Sunset at the Tsingy de Bemaraha National Park - Credit: iStock
Sunset at the Tsingy de Bemaraha National Park Credit: iStock

After the river, I headed briefly north. It was a memorable foray, deep into the Sakalava heartlands. Often we’d see nothing but thorns and the long red road ahead. Sometimes it was flooded, and tribesmen would rush out to charge us a few pence to drive over their twigs. At Bekopaka, we stopped at a festival of fighting, or moraingy. Even the women were at it, flailing each other in a blur of fists.

Then, after 80 miles, we came to the Tsingy de Bemaraha. To outsiders, this national park is a playground of densely packed natural rock spires. But to the Sakalavas, it’s the holiest place imaginable, and you can still find their tombs, tucked away, inside the caves. 

My hotel up here was remarkable. It was the same throughout this trip: five handsome lodges in the middle of nowhere. They all had views and pools, and this one – Soleil du Tsingy – even had sinks made of petrified wood. And who had lugged all that marble out here, and built a terrace for nudists?

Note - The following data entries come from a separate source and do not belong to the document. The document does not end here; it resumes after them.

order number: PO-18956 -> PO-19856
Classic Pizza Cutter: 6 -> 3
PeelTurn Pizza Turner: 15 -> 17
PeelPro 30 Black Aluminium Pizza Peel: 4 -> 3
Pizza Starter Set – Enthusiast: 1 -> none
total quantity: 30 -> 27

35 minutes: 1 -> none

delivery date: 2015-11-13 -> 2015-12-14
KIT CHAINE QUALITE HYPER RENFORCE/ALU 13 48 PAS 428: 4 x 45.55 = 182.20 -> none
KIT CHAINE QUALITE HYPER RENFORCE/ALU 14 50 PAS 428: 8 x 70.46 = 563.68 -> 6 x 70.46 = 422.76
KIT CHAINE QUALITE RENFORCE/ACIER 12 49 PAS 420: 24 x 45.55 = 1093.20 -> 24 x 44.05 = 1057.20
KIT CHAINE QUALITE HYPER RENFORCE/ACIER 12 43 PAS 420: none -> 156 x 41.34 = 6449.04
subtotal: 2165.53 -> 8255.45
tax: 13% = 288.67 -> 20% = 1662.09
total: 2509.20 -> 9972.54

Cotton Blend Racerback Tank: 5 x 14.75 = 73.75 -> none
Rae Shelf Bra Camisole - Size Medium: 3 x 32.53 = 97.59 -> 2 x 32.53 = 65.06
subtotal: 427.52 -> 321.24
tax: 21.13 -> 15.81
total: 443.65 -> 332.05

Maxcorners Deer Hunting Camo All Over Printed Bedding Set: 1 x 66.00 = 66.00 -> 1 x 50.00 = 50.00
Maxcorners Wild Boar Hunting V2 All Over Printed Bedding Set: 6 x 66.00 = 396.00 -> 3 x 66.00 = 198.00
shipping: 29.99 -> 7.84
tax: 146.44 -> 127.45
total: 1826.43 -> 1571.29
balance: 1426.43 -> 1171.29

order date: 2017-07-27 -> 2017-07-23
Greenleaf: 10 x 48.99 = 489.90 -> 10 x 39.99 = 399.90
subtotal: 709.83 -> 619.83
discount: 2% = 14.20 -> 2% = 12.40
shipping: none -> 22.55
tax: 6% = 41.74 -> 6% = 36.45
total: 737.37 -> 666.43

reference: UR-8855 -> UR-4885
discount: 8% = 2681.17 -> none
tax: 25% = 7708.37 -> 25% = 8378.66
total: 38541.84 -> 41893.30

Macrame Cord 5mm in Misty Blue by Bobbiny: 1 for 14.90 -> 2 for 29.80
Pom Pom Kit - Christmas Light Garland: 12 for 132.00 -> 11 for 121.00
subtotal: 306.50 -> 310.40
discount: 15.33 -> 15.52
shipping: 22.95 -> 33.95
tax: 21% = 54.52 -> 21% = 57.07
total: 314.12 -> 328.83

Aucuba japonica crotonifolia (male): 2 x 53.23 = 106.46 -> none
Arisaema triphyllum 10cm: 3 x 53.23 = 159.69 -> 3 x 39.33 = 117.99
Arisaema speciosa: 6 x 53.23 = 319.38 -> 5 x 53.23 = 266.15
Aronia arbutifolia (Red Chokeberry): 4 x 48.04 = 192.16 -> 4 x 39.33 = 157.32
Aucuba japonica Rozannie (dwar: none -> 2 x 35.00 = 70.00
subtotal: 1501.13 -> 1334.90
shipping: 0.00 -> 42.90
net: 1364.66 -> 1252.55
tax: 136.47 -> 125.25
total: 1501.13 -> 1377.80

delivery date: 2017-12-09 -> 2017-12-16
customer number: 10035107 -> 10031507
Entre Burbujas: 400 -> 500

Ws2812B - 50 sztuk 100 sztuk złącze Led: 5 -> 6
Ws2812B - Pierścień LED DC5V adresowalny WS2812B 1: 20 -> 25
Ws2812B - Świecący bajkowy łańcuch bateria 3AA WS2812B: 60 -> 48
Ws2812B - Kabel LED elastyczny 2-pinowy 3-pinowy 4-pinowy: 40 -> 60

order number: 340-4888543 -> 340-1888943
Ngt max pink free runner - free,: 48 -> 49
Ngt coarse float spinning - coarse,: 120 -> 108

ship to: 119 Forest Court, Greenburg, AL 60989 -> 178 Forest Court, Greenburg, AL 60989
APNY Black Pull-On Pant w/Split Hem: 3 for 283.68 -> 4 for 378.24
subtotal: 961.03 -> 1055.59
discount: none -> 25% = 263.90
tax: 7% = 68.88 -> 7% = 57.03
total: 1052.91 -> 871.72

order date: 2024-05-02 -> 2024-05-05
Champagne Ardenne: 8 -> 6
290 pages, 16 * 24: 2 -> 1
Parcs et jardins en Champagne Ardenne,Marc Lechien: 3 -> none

For my last few days I headed south, to the coast. During the drive, the forests changed and baobabs appeared, like great fortified towers topped with a limestone tree. The Sakalavas had changed too, and were now called Vezo. Unlike their inland cousins, the Vezo hate violence and are congenitally affable. They are also brilliant navigators and fishermen who live their lives right next to the waves.

The first Vezo I met were nomads, on the beach at Morondava. For them, it’s a perfect city: breezy, loud and slightly raffish. While the ocean is eating up the streets (at the rate of a yard a year), everyone is out having fun. Somehow I stumbled upon a “Miss Menabe” competition, and I remember a policeman looking resplendent in a diamanté pendant. Meanwhile, the Vezo had their entire lives sprawled across the dunes, including pigs, dried barracuda, babies and canoes. To many Malagasies, these outriggers are the key to their story: the boats that brought them here from Borneo.

A traditional outrigger canoe on Madagascar's west coast - Credit: iStock
A traditional outrigger canoe on Madagascar's west coast Credit: iStock

Another four hours south, the Vezo had one last watery surprise. Cut off from the world by magnificent salt flats and cacti, the villagers of Belo-sur-Mer were still making schooners. The story goes that, in 1870, Napoleon III sent Madagascar two Breton carpenters. From them, the villagers learnt how to slot ships together, and have been building ever since. There are no plans or power tools and yet, every year, up to a dozen are launched off the dunes.

I loved this place, with its pretty sandy inlet and the constant tap of chisels. The Vezo here live the precise lives of shipwrights, their houses and fences neatly woven out of reeds. Better still, beyond this labyrinth of basketry and sails was an endless silvery beach which, most of the time I had all to myself. 

After such a fabulous journey, it would have been tempting to retrace my steps. I’d had visions of doing it all backwards, only to emerge bemused and blinking in the present. Instead, I took the daily shuttle, flying Air Madagascar back to “Tana”. But even this was a reminder of the Sakalavas’ splendid isolation. Leaving Morondava, I saw nothing for an hour except vast riverbeds and golden savannah. Then, at last, this great no-man’s-land ended, and Asia reappeared, its lush hills sensibly pocked with little forts.

How to do it

Rainbow Tours (020 3733 6778; rainbowtours.co.uk) offers a 14-day tailor-made tour to Western Madagascar from £3,985 per person based on two people sharing. The price includes international and domestic flights with Air Madagascar, air taxes, private transfers, four-wheel-drive transportation, guides, a Tsiribinha river trip with fully equipped camping and all meals.

Getting there

Air Madagascar (airmadagascar.com) flies four times a week from Paris CDG to Antananarivo. When flying internationally with the airline, you get up to 50 per cent off its domestic flights. 

When to go

Boats on the Tsiribinha river operate only in the dry season (April to October). Water levels can get very low by August.